Records contained in a dataset:

────

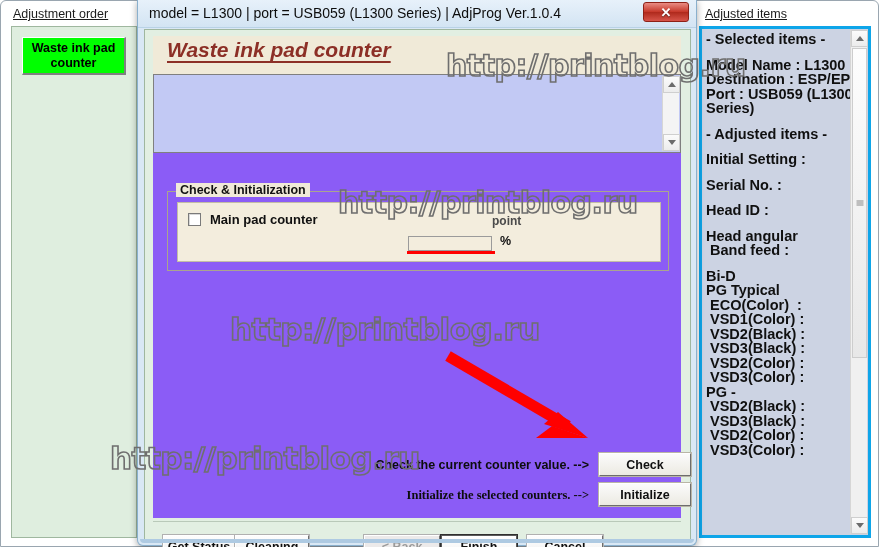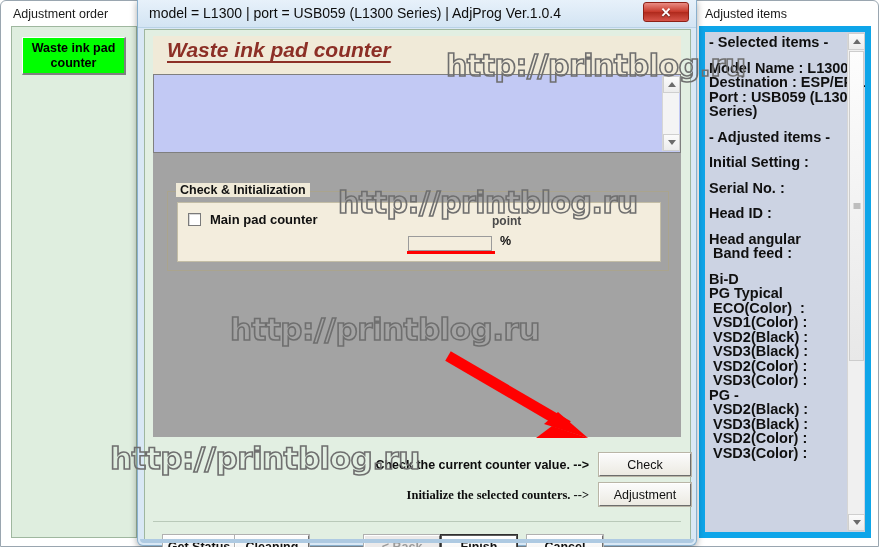"Adjustment order" .panel-caption { text-decoration: none -> underline }
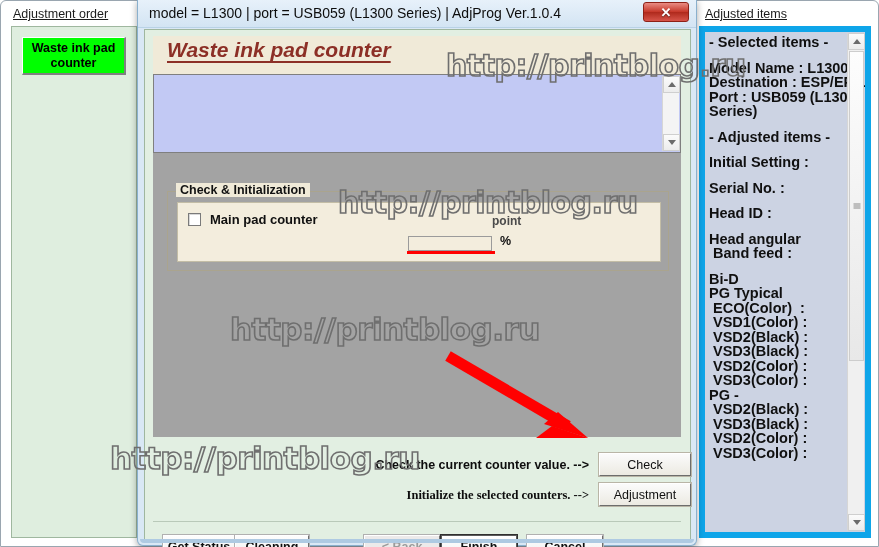"- Selected items -" .right-box { border: 6px solid #0ea5e9 -> 3px solid #0ea5e9 }
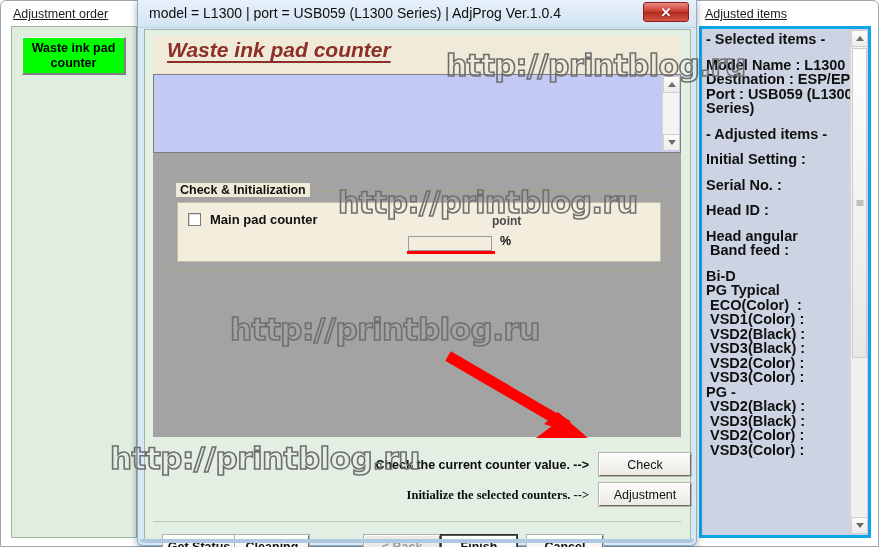"Check & Initialization" .beige-pane { background: #a3a3a3 -> #8b5cf6; height: 284px -> 365px }
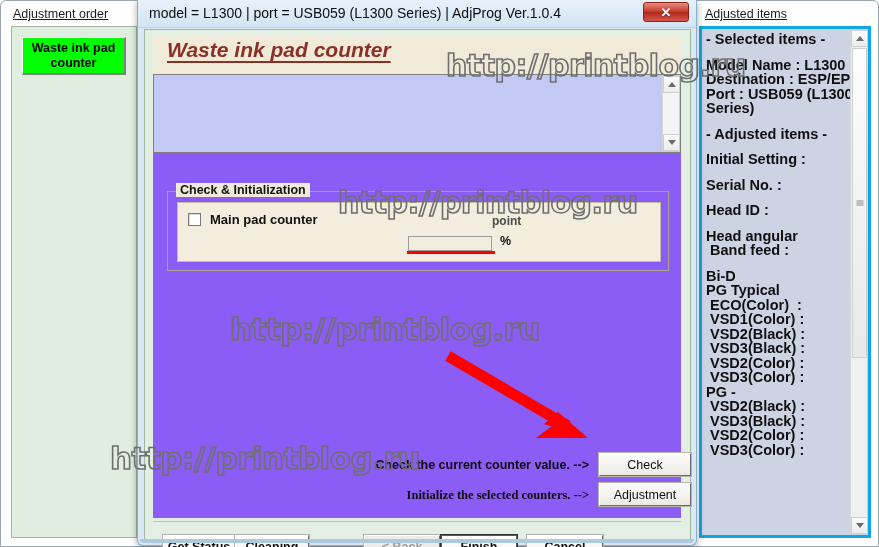"Check" .win-btn { font-weight: normal -> bold }
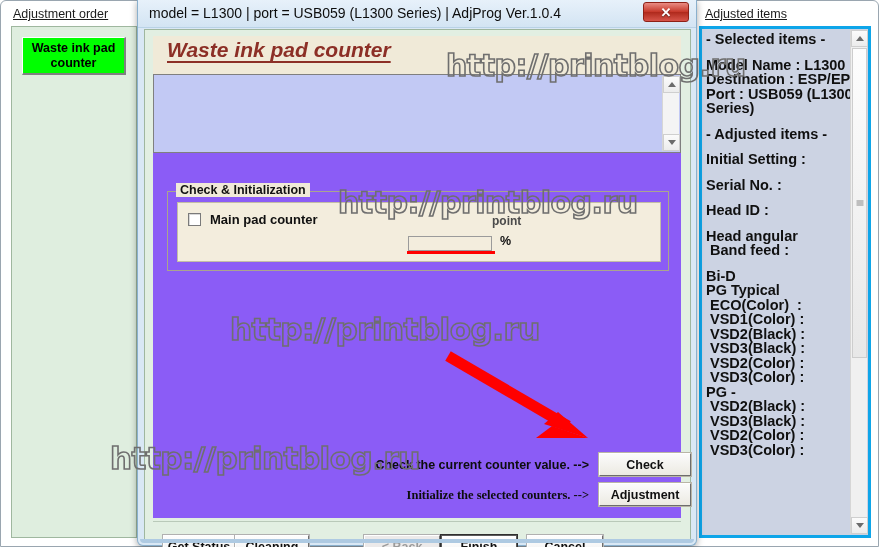"Adjustment" div.win-btn { text: Adjustment -> Initialize }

────

Transcribe the entries word for word, without their pictures.

"Adjustment order" .panel-caption { text-decoration: none -> underline }
"- Selected items -" .right-box { border: 6px solid #0ea5e9 -> 3px solid #0ea5e9 }
"Check & Initialization" .beige-pane { background: #a3a3a3 -> #8b5cf6; height: 284px -> 365px }
"Check" .win-btn { font-weight: normal -> bold }
"Adjustment" div.win-btn { text: Adjustment -> Initialize }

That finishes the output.